* _Work instructions_: Of all the lines in the entries below, give again exactly those starting at the line containing "text: العامة ->" and ending at the line containing "التكريم والتحفيز –", both ends included, and no others.

* _Material shown_:
* * * *

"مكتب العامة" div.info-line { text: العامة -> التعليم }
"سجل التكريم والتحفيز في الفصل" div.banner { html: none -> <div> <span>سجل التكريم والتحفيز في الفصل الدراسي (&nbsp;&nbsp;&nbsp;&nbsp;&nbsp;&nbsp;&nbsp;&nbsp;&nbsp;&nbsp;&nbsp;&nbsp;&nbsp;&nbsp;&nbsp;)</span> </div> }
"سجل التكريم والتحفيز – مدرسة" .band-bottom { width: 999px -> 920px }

* * * *

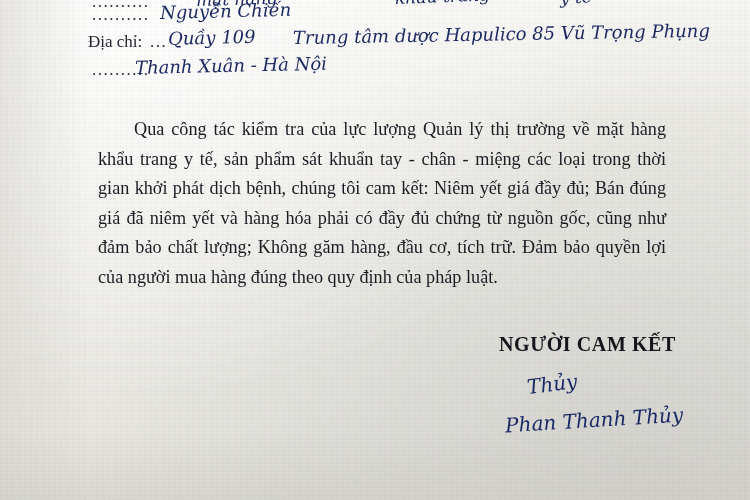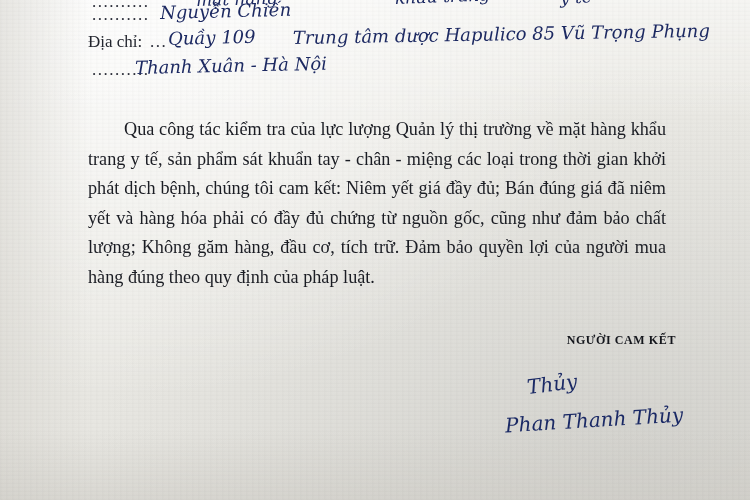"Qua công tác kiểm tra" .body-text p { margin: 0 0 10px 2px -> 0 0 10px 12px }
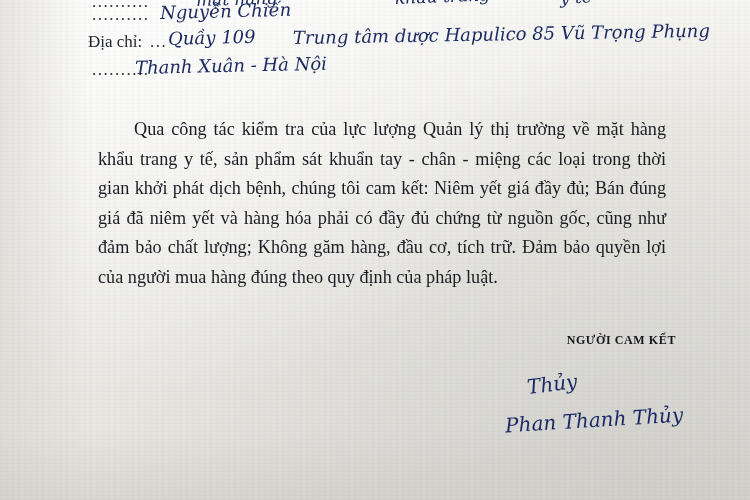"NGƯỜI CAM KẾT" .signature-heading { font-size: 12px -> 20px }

* * * *

* _Your solution_:
"مكتب العامة" div.info-line { text: العامة -> التعليم }
"سجل التكريم والتحفيز في الفصل" div.banner { html: none -> <div> <span>سجل التكريم والتحفيز في الفصل الدراسي (&nbsp;&nbsp;&nbsp;&nbsp;&nbsp;&nbsp;&nbsp;&nbsp;&nbsp;&nbsp;&nbsp;&nbsp;&nbsp;&nbsp;&nbsp;)</span> </div> }
"سجل التكريم والتحفيز – مدرسة" .band-bottom { width: 999px -> 920px }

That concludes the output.